Dead Rhetoric: How much influence do you take from the early years of the melodic death metal genre (meaning bands like Eucharist, Dark Tranquillity, Ceremonial Oath, etc)?
Anderson: Their influence can’t be overstated enough. Especially Eucharist and Dark Tranquillity in their earliest years. That was the era of metal I grew up with. These bands continue to inspire and leave me dumbfounded. What Dark Tranquillity did at 16 and 17, specifically with A Moonclad Reflection and Skydancer, is almost incomprehensible to me. The same with so many others. It’s as though they tapped into this sacred well that was completely unknown to anyone but them. I fear that I could bore your readers endlessly about these specific years and the bands that really meant something to me and, in general, to the whole of where metal was heading at the time. But the ending point would be that, through death metal, these guys found a way to execute incredible works incorporating a lot of other pretty bizarre influences (Alf Svennson and Niklas Sundin especially). And even though I feel that Obsequiae doesn’t fall within the style of what the majority would call “melodic death metal”, the ideas that birthed Obsequiae are the same as the ones which birthed these earlier bands. It isn’t so much that we share a similar canvas as that we draw colors from the same palette. Using death metal and heavy metal to employ the influence of other styles. Even the lyrics to Skydancer were unconventional for their day. Not just by a 17-year-old-learning-English-standard, either. This is the honest and poetic speech that engaged me when I was younger as well. “Remember these words, for they have flown from my heart!”

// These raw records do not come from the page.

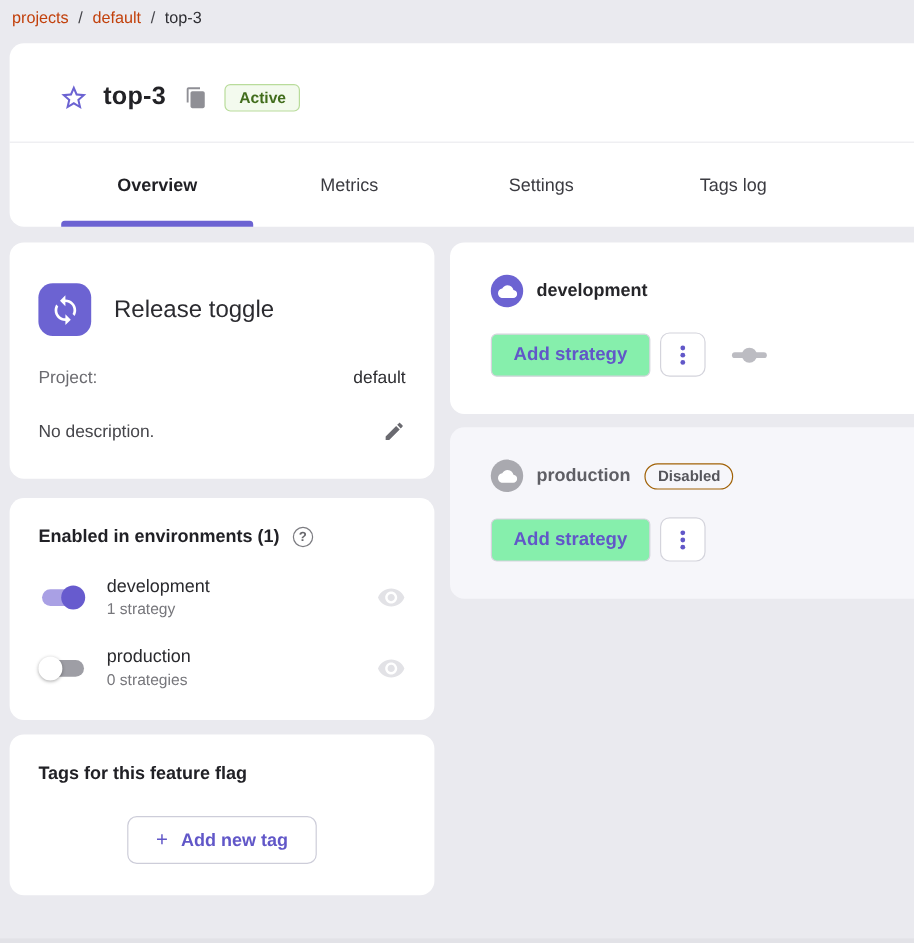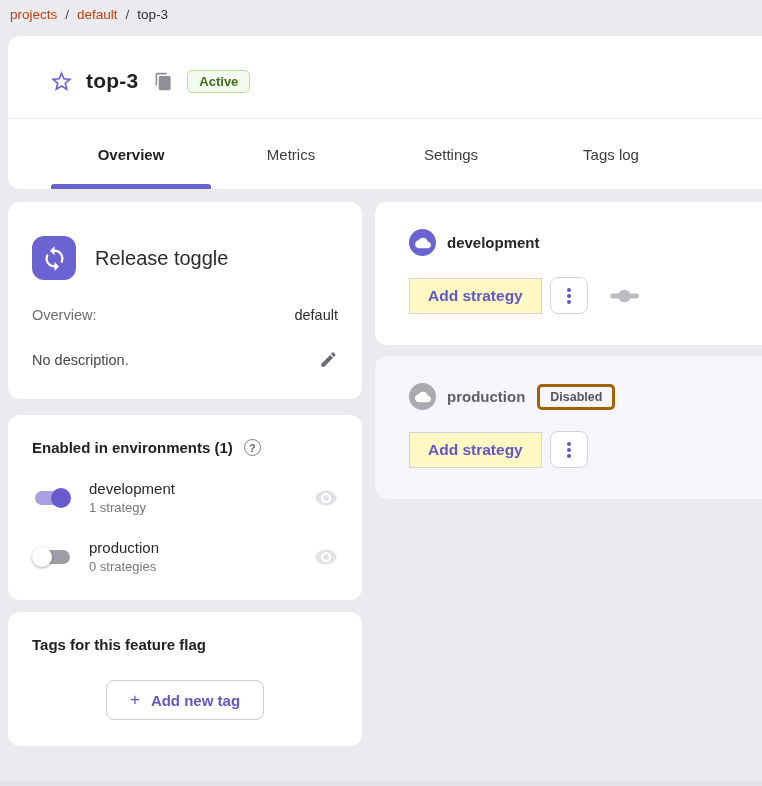--- a/index.html
+++ b/index.html
@@ -125,8 +125,8 @@
   }
   .panel-actions { display: flex; align-items: center; margin-top: 21px; }
   .add-strategy-btn {
-    padding: 8px 18px; background: #fef9c3;
-    border: 1px solid #d4d4dc; border-radius: 0;
+    padding: 8px 18px; background: #86efac;
+    border: 1px solid #d4d4dc; border-radius: 5px;
     color: #6157c8; font-size: 15.5px; font-weight: 700;
     font-family: inherit; cursor: pointer;
   }

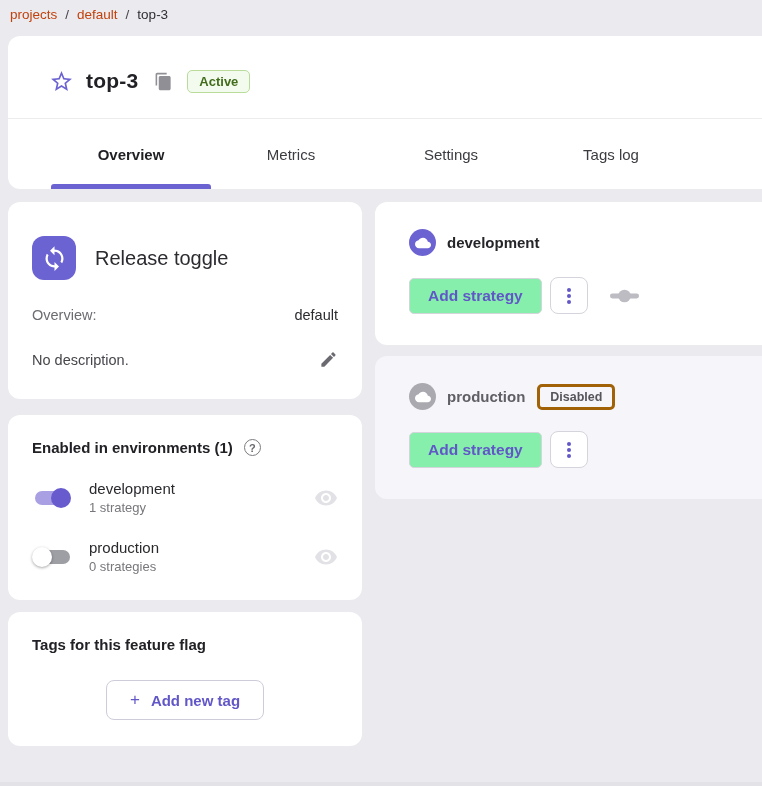--- a/index.html
+++ b/index.html
@@ -199,7 +199,7 @@
         <span class="type-title">Release toggle</span>
       </div>
       <div class="meta-row">
-        <span class="meta-label">Overview:</span>
+        <span class="meta-label">Project:</span>
         <span class="meta-value">default</span>
       </div>
       <div class="meta-row">

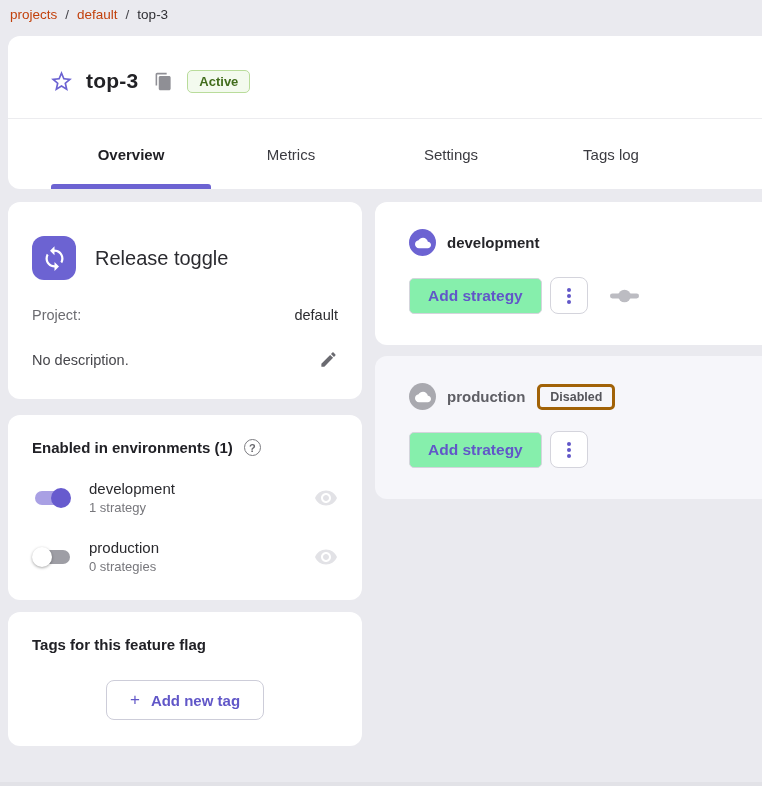--- a/index.html
+++ b/index.html
@@ -120,7 +120,7 @@
   .panel-name.muted { color: #5f5f65; }
   .disabled-chip {
     margin-left: 12px; padding: 3px 10px;
-    border: 3px solid #a16207; border-radius: 5px;
+    border: 1px solid #a16207; border-radius: 11px;
     font-size: 12.5px; font-weight: 700; color: #55555b;
   }
   .panel-actions { display: flex; align-items: center; margin-top: 21px; }

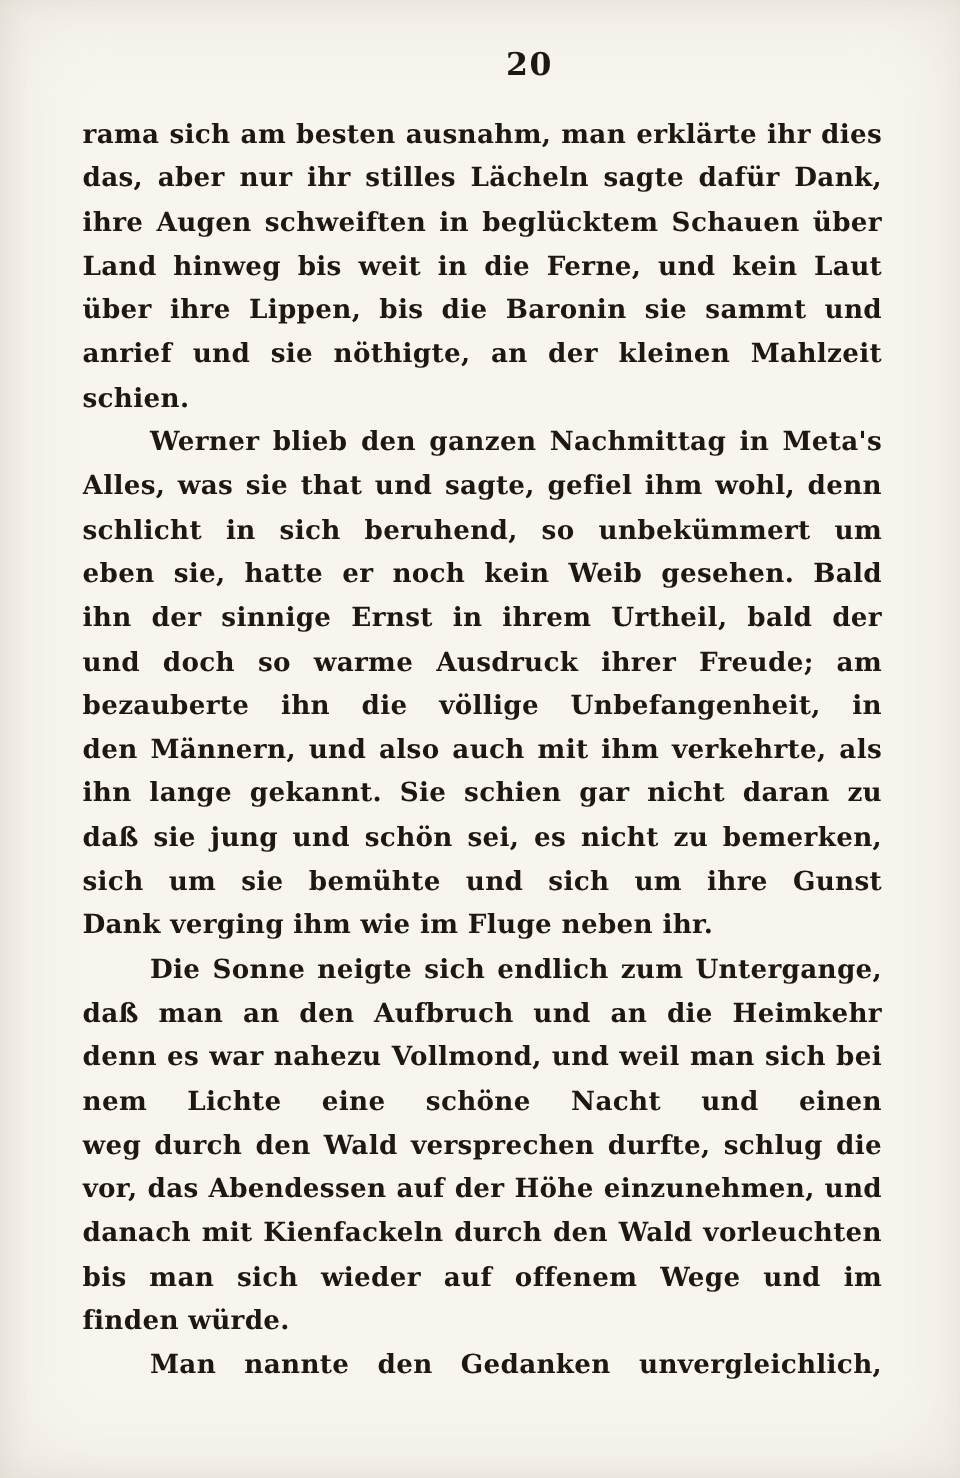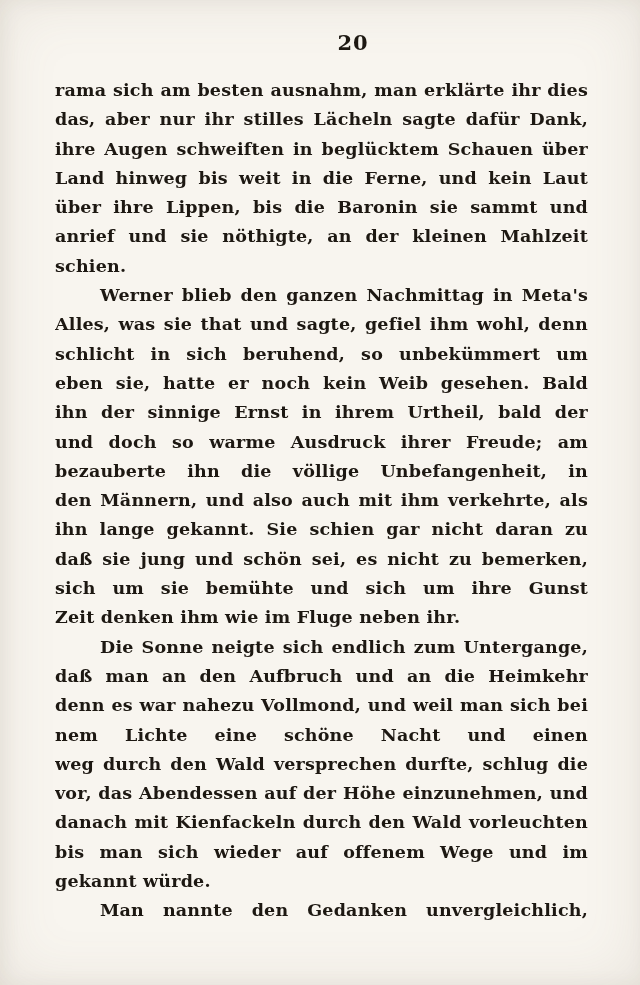--- a/index.html
+++ b/index.html
@@ -73,7 +73,7 @@
       <div class="line">ihn lange gekannt. Sie schien gar nicht daran zu denken,</div>
       <div class="line">daß sie jung und schön sei, es nicht zu bemerken, daß man</div>
       <div class="line">sich um sie bemühte und sich um ihre Gunst bewarb. Die</div>
-      <div class="line end">Zeit denken ihm wie im Fluge neben ihr.</div>
+      <div class="line end">Dank verging ihm wie im Fluge neben ihr.</div>
       <div class="line indent">Die Sonne neigte sich endlich zum Untergange, ohne</div>
       <div class="line">daß man an den Aufbruch und an die Heimkehr dachte,</div>
       <div class="line">denn es war nahezu Vollmond, und weil man sich bei sei=</div>

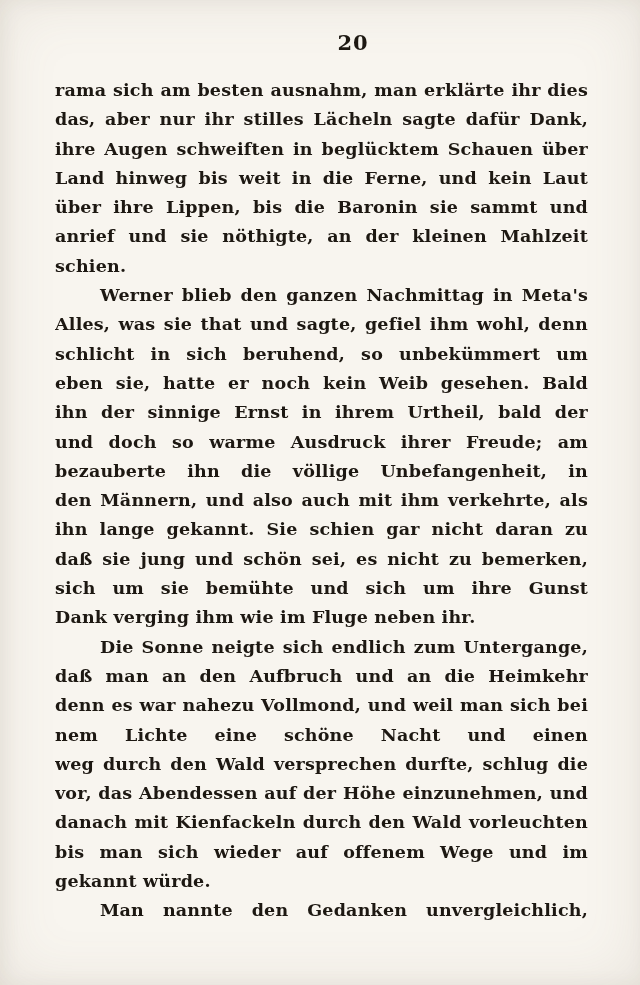--- a/index.html
+++ b/index.html
@@ -82,7 +82,7 @@
       <div class="line">vor, das Abendessen auf der Höhe einzunehmen, und sich</div>
       <div class="line">danach mit Kienfackeln durch den Wald vorleuchten zu lassen,</div>
       <div class="line">bis man sich wieder auf offenem Wege und im Mondlicht</div>
-      <div class="line end">gekannt würde.</div>
+      <div class="line end">finden würde.</div>
       <div class="line indent">Man nannte den Gedanken unvergleichlich, Meta stimmte</div>
     </div>
 </div>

Dead Rhetoric: I read online that you were considering doing a complete medieval album. Is this still something you are looking into?
Anderson: It is. But it will not be under the name of Obsequiae.
Dead Rhetoric: Where did your interest in medieval music stem from?
Anderson: Growing up, my folks were into all kinds of pretty weird music. My mom is a harp player as well. I realized sometime in my teens, while taking harp lessons, that the only songs that really resonated in me were the sadder Celtic tunes like “Lord Mayo” or “Brian Boru’s March”. The most droning, sad stuff. I was always searching for that sound. Then I saw the 1928 version of “The Fall of the House of Usher”. I realized I had heard one of the Cantigas de Santa Maria before. I dug through my collection and then started raiding record stores and buying anything from labels like Harmonia Mundi & Dorian before finding other ensembles and more specific bodies of work that I admired. Then I just began taking private instruction for medieval music. That’s the short story.
Dead Rhetoric: Does Obsequiae do much time in the live venue? How does the music translate into that arena?
Anderson: Obsequiae is not a live band. Perhaps someday.